++++ Materials provided
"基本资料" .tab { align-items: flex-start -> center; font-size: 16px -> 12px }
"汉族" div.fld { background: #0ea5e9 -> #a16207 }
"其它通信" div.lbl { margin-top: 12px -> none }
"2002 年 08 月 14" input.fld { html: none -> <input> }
++++++++
++++ Materials provided
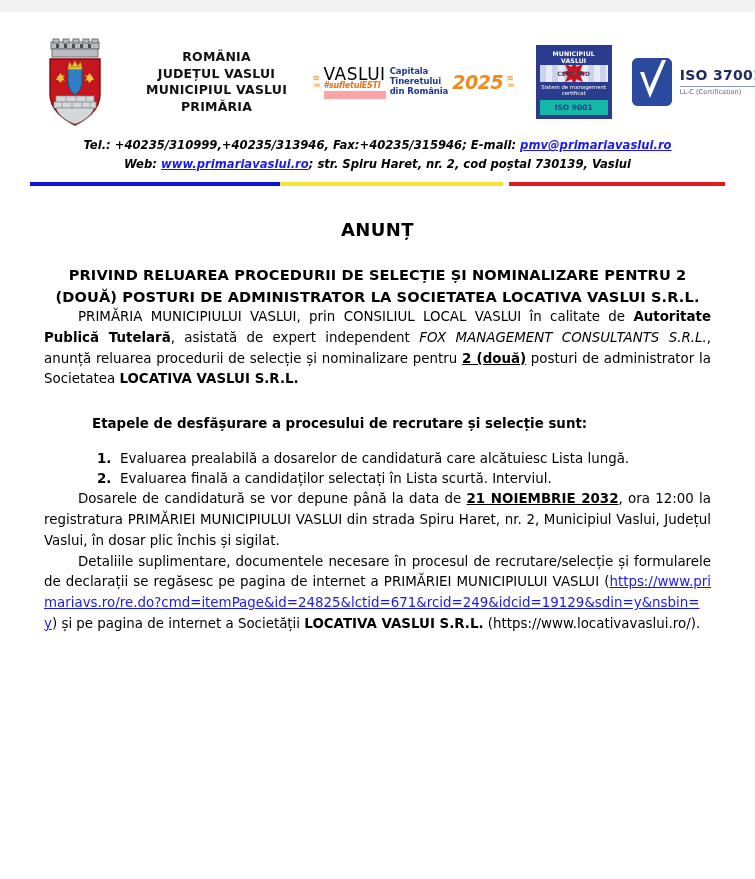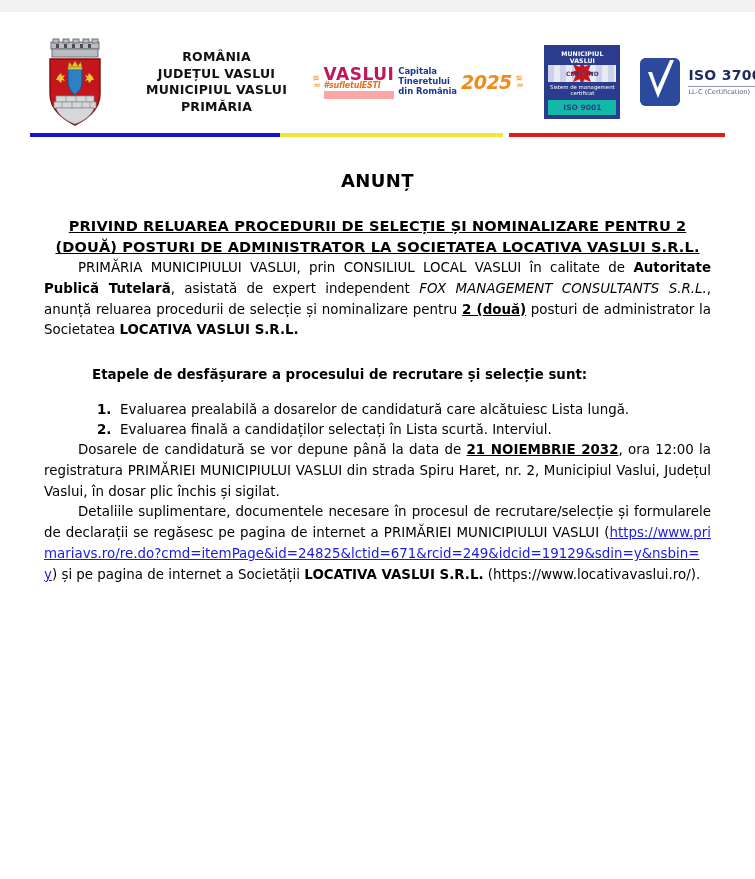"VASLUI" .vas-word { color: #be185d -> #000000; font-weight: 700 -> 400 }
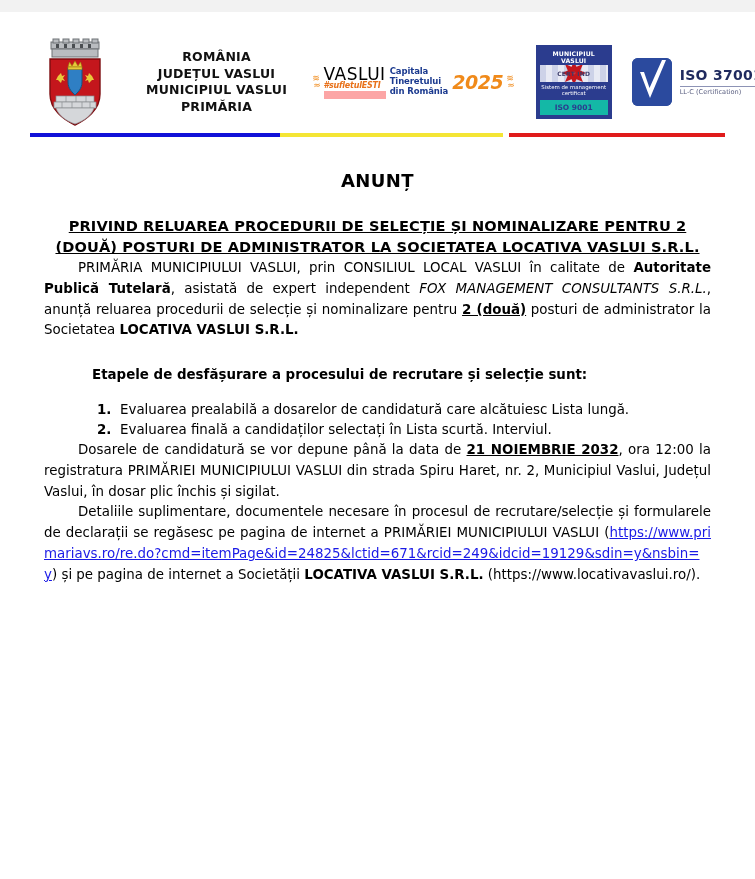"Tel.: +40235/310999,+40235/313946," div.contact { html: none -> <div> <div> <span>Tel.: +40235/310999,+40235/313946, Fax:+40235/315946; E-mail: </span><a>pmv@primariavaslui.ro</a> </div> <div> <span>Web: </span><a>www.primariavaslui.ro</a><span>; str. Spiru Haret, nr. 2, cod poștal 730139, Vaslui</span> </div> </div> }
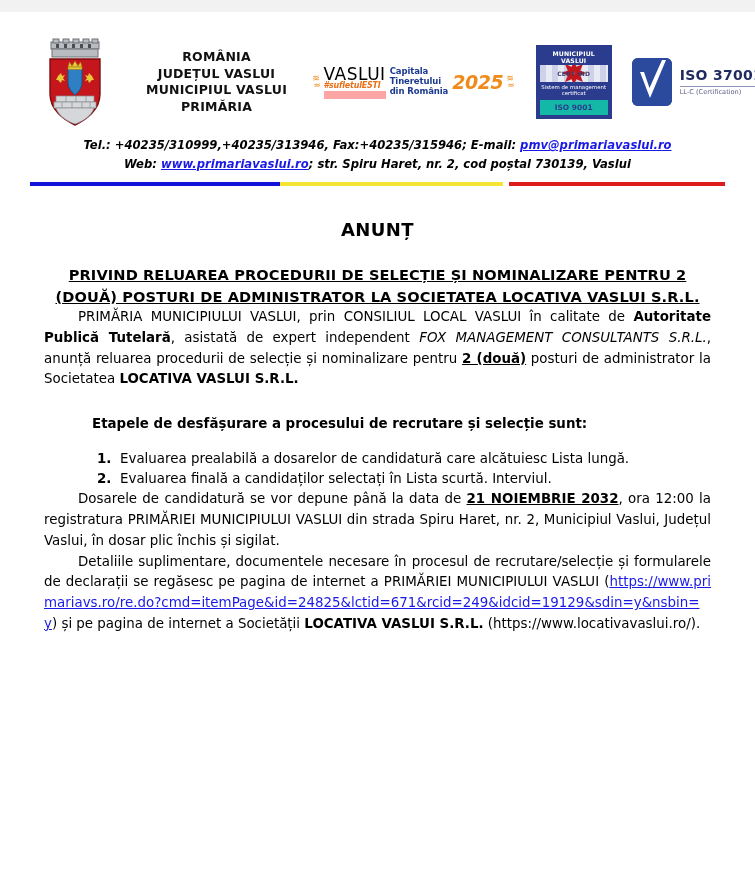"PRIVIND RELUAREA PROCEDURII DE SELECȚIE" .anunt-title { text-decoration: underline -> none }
++++++++
++++ Materials provided
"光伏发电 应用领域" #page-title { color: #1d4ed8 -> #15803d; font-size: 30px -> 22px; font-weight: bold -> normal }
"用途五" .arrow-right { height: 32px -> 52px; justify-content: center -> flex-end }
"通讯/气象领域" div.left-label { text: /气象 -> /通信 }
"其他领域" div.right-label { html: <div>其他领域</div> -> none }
++++++++
### Task statement
From the entries above, extract only the lines running from the one containing "align-items: flex-start ->" through the one containing "none -> <input>", inclusive.

### Your solution
"基本资料" .tab { align-items: flex-start -> center; font-size: 16px -> 12px }
"汉族" div.fld { background: #0ea5e9 -> #a16207 }
"其它通信" div.lbl { margin-top: 12px -> none }
"2002 年 08 月 14" input.fld { html: none -> <input> }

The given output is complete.